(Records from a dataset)

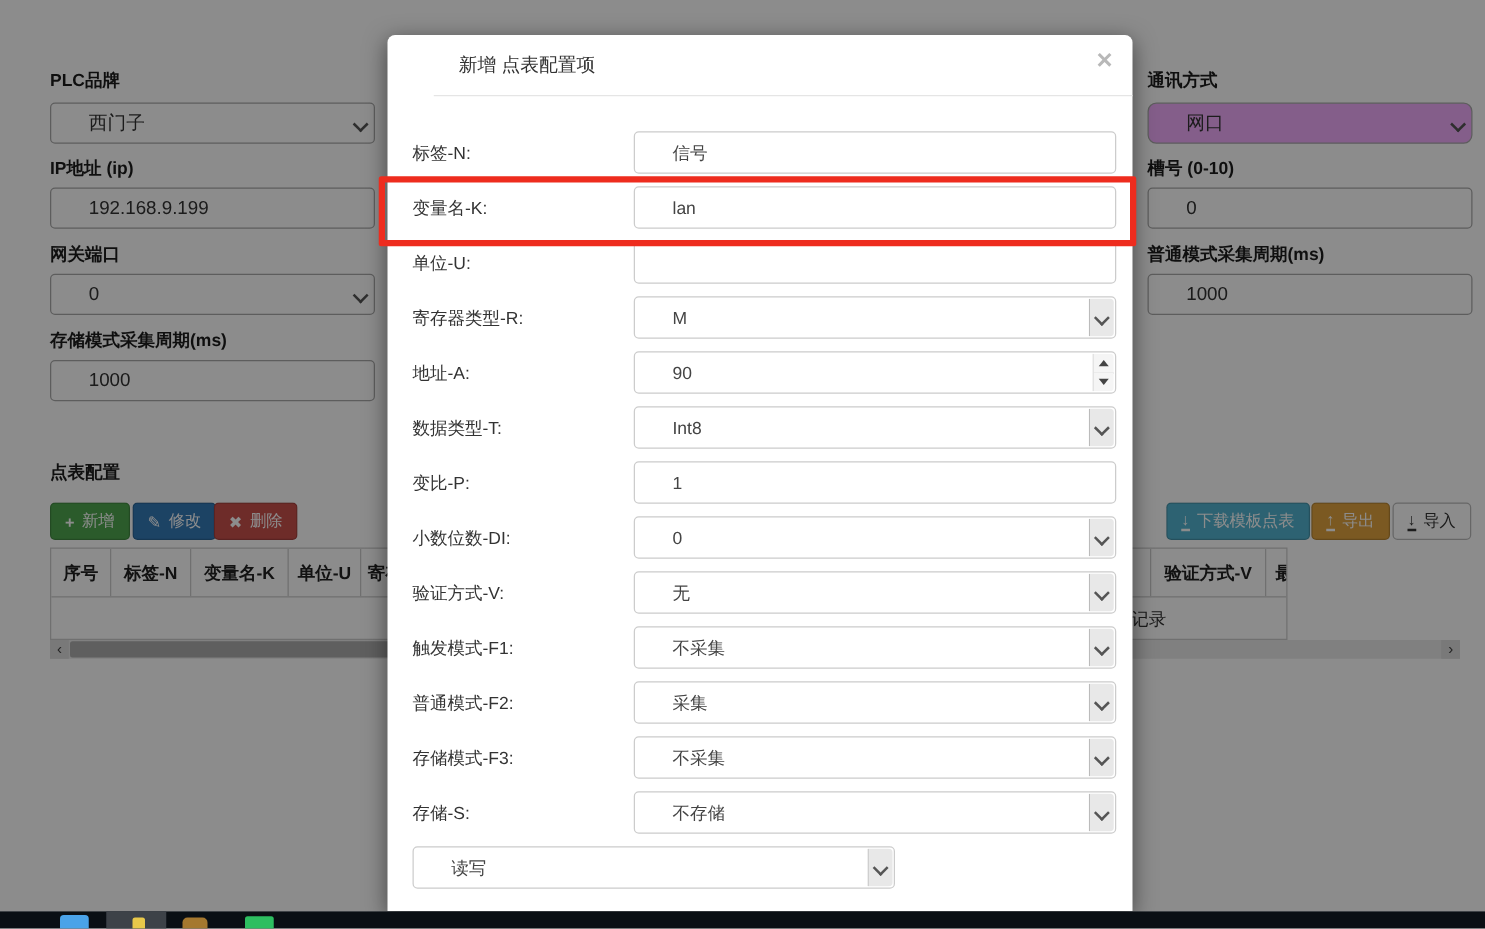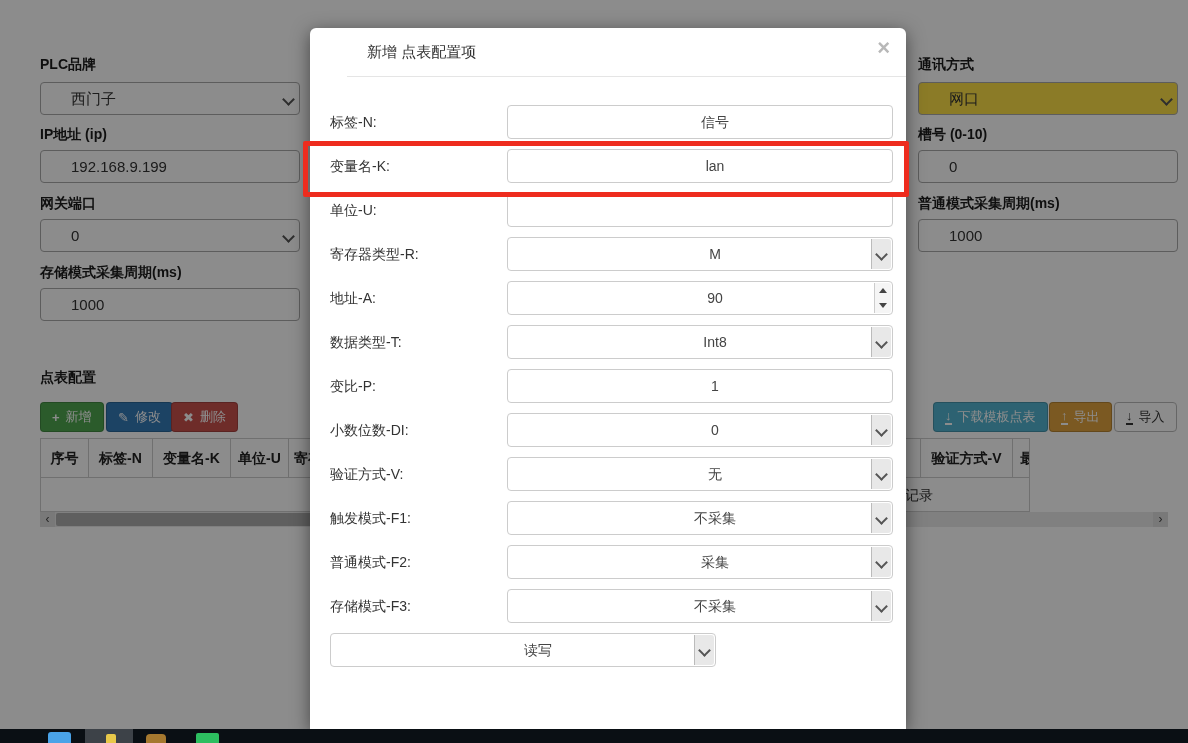--- a/index.html
+++ b/index.html
@@ -11,7 +11,7 @@
   .ctl{position:relative;height:33px;border:1px solid #aaa;border-radius:4px;background:#fff;box-sizing:border-box;padding-left:18px;}
   .ctl .val{display:block;line-height:31px;padding-left:12px;font-size:15px;color:#333;white-space:nowrap;overflow:hidden;}
   .bgctl{position:absolute;width:260px;}
-  .ctl.disabled{background:#fde047;}
+  .ctl.disabled{background:#f0abfc;border-radius:7px;}
   .chev{position:absolute;top:1px;bottom:1px;right:1px;width:19px;border-radius:0 3px 3px 0;}
   .chev.boxed{background:#e8e8e8;border-left:1px solid #bbb;}
   .chev::after{content:"";position:absolute;left:5px;top:11px;width:7px;height:7px;

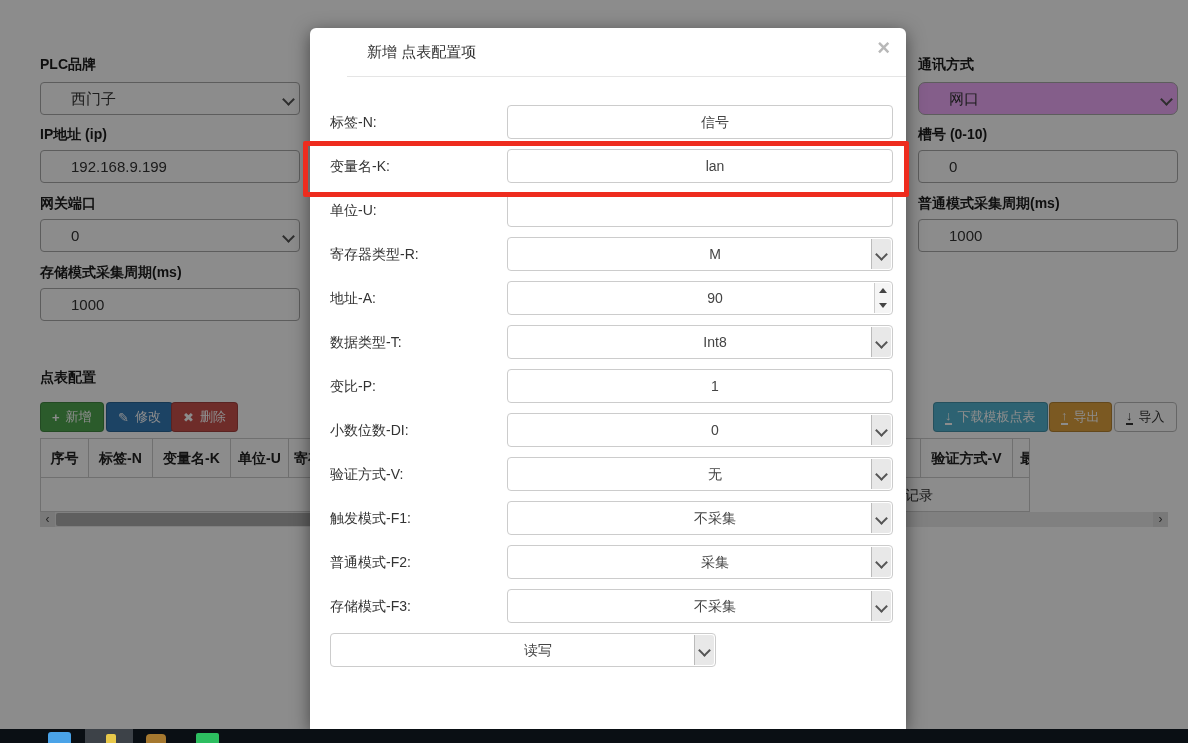--- a/index.html
+++ b/index.html
@@ -46,7 +46,7 @@
   .mlabel{width:177px;line-height:34px;font-size:14px;color:#333;white-space:nowrap;}
   .mctl{width:386px;height:34px;}
   .mctl .val{line-height:32px;font-size:14px;color:#444;}
-  .mctl{border-color:#ccc;text-align:center;}
+  .mctl{border-color:#ccc;}
   .mchev{background:linear-gradient(#fdfdfd,#e4e4e4);border-left:1px solid #ccc;}
   .spin{position:absolute;top:1px;bottom:1px;right:1px;width:16px;border-left:1px solid #ccc;
         border-radius:0 3px 3px 0;overflow:hidden;}

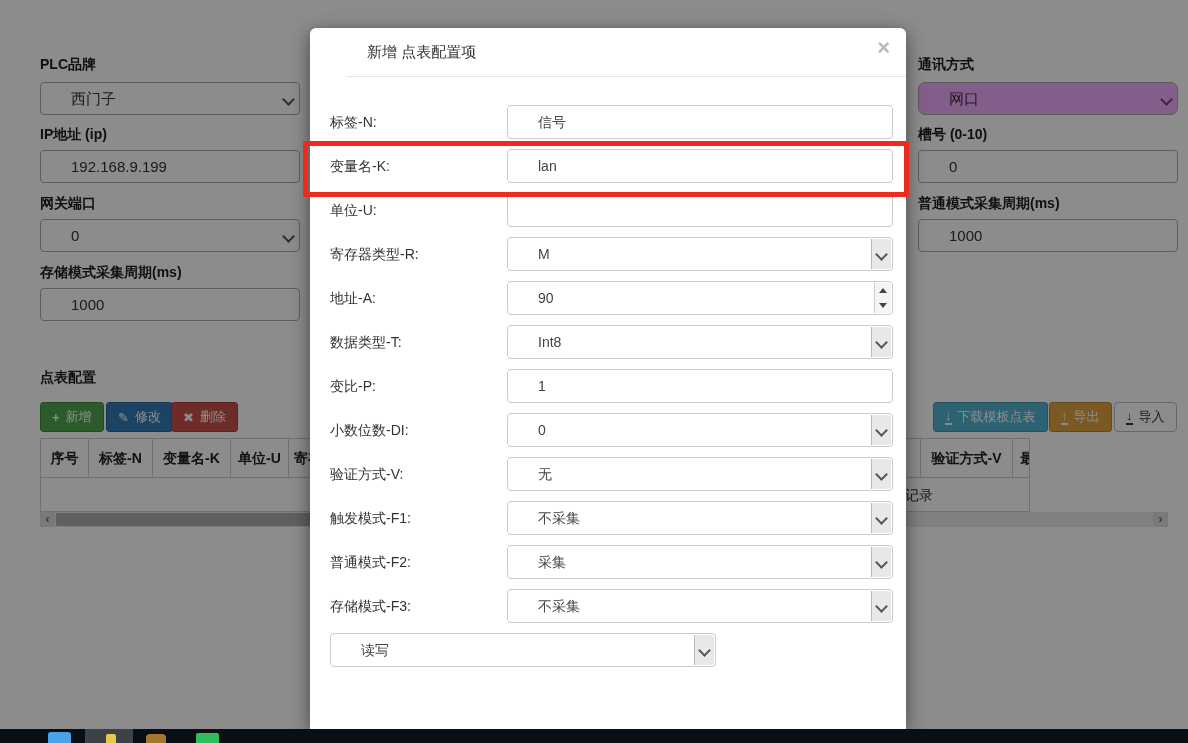--- a/index.html
+++ b/index.html
@@ -271,6 +271,13 @@
         </div>
       </div>
 
+      <div class="mrow">
+        <div class="mlabel">存储-S:</div>
+        <div class="ctl mctl">
+          <span class="val">不存储</span>
+          <span class="chev boxed mchev"></span>
+        </div>
+      </div>
 
       <div class="mrow">
         <div class="ctl mctl">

> **How to complete this task**:
For each line of the data that has the word "background", report that line.

> **Task output**:
   .ctl{position:relative;height:33px;border:1px solid #aaa;border-radius:4px;background:#fff;box-sizing:border-box;padding-left:18px;}
-  .ctl.disabled{background:#fde047;}
+  .ctl.disabled{background:#f0abfc;border-radius:7px;}
   .chev.boxed{background:#e8e8e8;border-left:1px solid #bbb;}
   .mchev{background:linear-gradient(#fdfdfd,#e4e4e4);border-left:1px solid #ccc;}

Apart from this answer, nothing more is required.